Does time protection require temporal isolation?
Nope. Time protection is the mechanism that allows providing temporal isolation.
Developing such a framework is on my agenda (it’s a core part of what I said I’m waiting for a good PhD student to work on). Basically I want to be able to make certain security guarantees where components have overt communication channels. An example is tab isolation in a browser: We want to have a fully functional web browser that allows processing of sensitive information in one tab, but guarantee that it cannot be leaked to a different tab.
Another good example is different apps on a mobile device. Android allows any two applications on the same profile to communicate with mutual consent, and yet also allows one application to keep information secret from another.
Yes. The smartphone space is really interesting. While built on top of the classical Unix security model (but implementable on a much simpler model) it demonstrates that stricter security policies (compared to desktops) can be made acceptable to users.
One critical requirement is that such a framework must allow an efficient implementation, both in terms of performance and power consumption. If it isn’t efficient enough to be deployed, then it won’t do people any good.
Energy is (to first order) proportional to computation, so just looking at “performance” is good enough.
And performance has always been our driver – see “security is no excuse for bad performance!” ;-)

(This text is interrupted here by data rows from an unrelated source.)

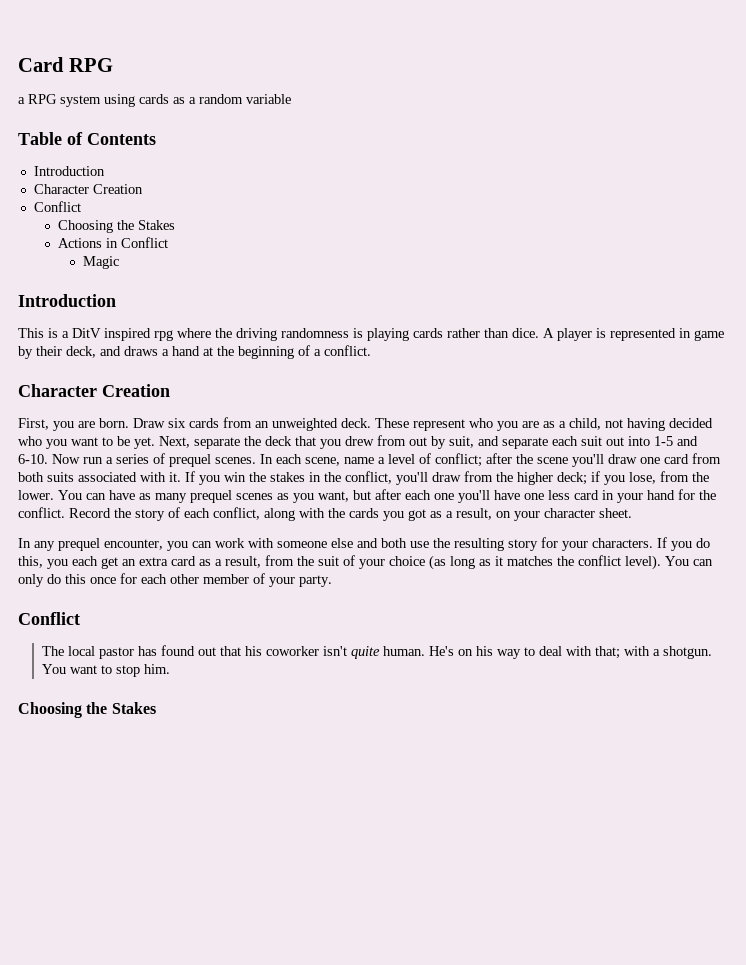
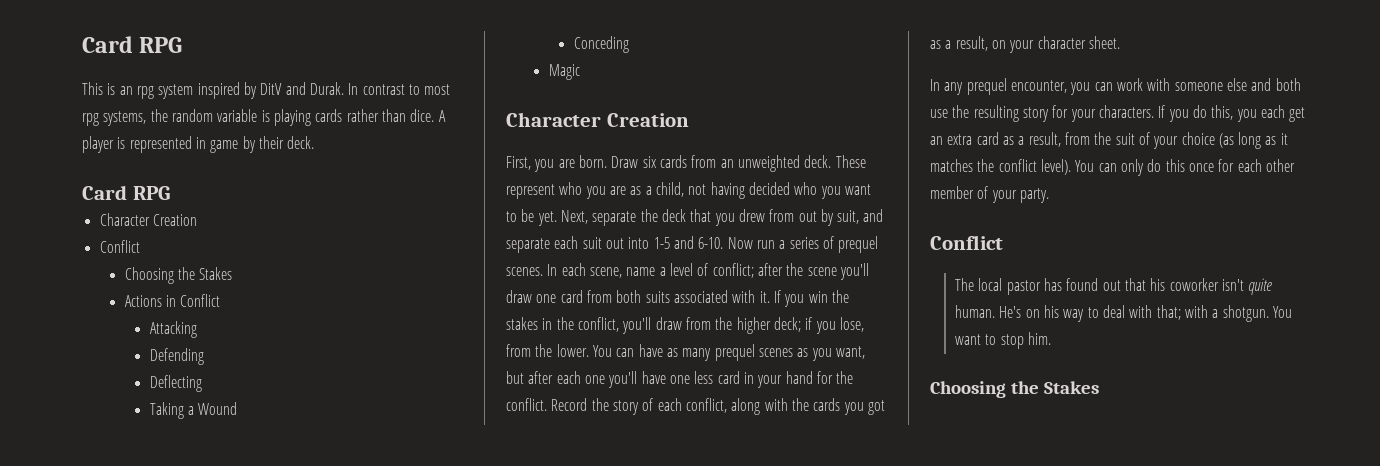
[18,57,113,72] [18,94,291,107] [18,132,156,145] [33,166,105,176] Card RPG // a RPG system using cards as a random variable // Table of Contents // Introduction -> [82,36,183,53] [82,82,451,99] [82,109,446,126] [82,136,315,153] [82,185,170,200] Card RPG // This is an rpg system inspired by DitV and Durak. In contrast to most rpg systems, the random variable is playing cards rather than dice. A player is represented in game by their deck. // Card RPG
[82,256,119,269] [18,294,116,307] [18,328,724,341] [18,345,371,359] Magic // Introduction // This is a DitV inspired rpg where the driving randomness is playing cards rather than dice. A player is represented in game by their deck, and draws a hand at the beginning of a conflict. -> [149,321,197,338] [149,348,204,365] [149,375,202,392] [149,402,238,419] [573,36,629,53] [548,64,580,80] Attacking // Defending // Deflecting // Taking a Wound // Conceding // Magic

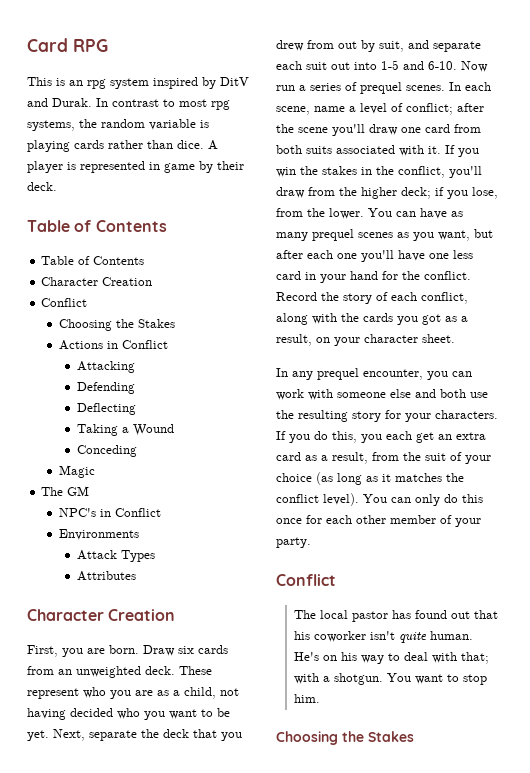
[82,185,170,200] Card RPG -> [27,220,167,232] [41,256,145,265] Table of Contents // Table of Contents
(580, 72) none -> [41,486,90,496] [59,508,162,517] [59,529,140,540] [76,550,155,562] [76,571,136,581] // The GM // NPC's in Conflict // Environments // Attack Types // Attributes

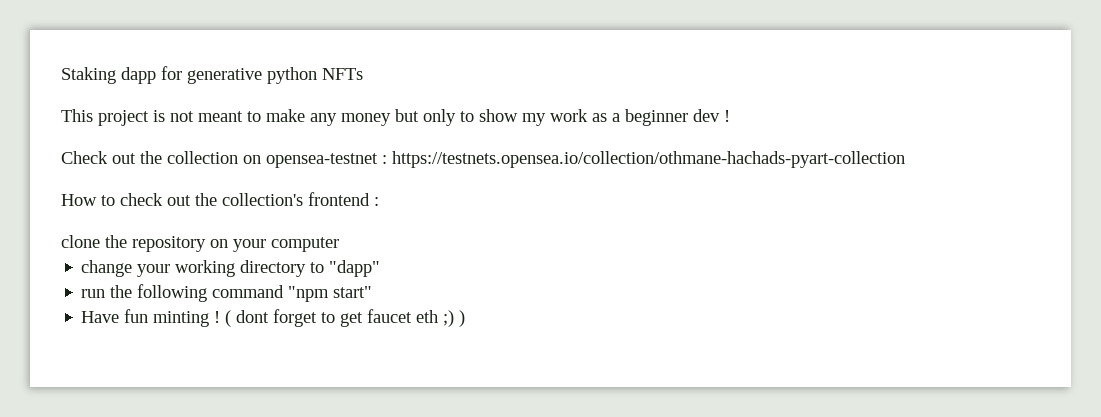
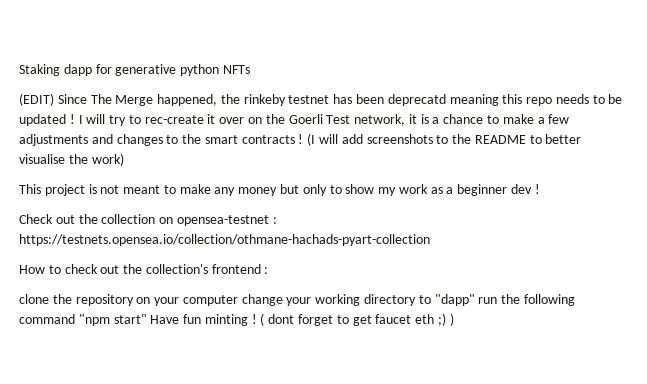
(363, 74) none -> [19,93,623,106] [19,114,570,126] [19,133,582,146] [19,153,124,166] // (EDIT) Since The Merge happened, the rinkeby testnet has been deprecatd meaning this repo needs to be updated ! I will try to rec-create it over on the Goerli Test network, it is a chance to make a few adjustments and changes to the smart contracts ! (I will add screenshots to the README to better visualise the work)
(339, 244) // -> (238, 300) none
(381, 268) // -> (475, 300) none
(373, 292) // -> (147, 319) none

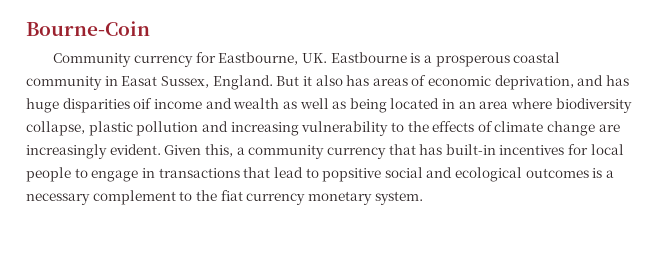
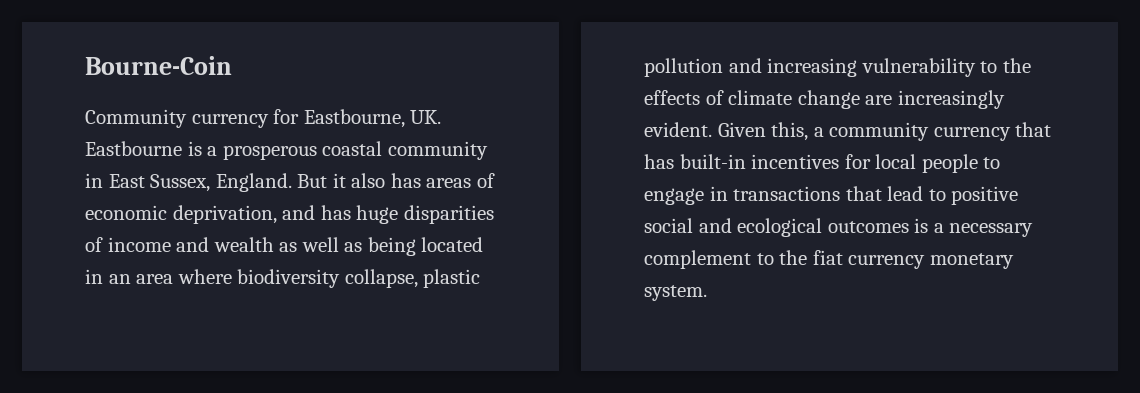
[121,76,158,86] Easat -> [108,174,145,188] East
[133,98,153,109] oif -> [85,237,103,252] of
[322,168,382,182] popsitive -> [951,186,1019,205] positive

As I argued earlier, the performance cost of time protection is not higher than what you need to eliminate just the most easily exploitable cache channels.
Gernot
This makes me wonder if it’d make sense to design a new CPU and/or instruction set with the goal of eliminating timing and other side channels. Like, we had the Lisp machines with hardware support for Lisp, and now most CPUs are optimized for C and similar languages, and in turn those languages are optimized for those CPUs (x86, Arm, etc.). But I can’t say I know enough about computer science at this time to even tinker with the idea. And also, on the other hand maybe it doesn’t make sense to create hardware and accompanying software that are nearly impossible to non-destructively subvert, given the concerning trend of computer manufacturers and tech companies of restricting what code can run on their products. I don’t want to make something that could be set up to prevent an end user from modifying or running their own code. Isaac
On 14 Aug 2023, at 08:25, Isaac Beckett <isaactbeckett@gmail.com> wrote:
This makes me wonder if it’d make sense to design a new CPU and/or instruction set with the goal of eliminating timing and other side channels. Like, we had the Lisp machines with hardware support for Lisp, and now most CPUs are optimized for C and similar languages, and in turn those languages are optimized for those CPUs (x86, Arm, etc.).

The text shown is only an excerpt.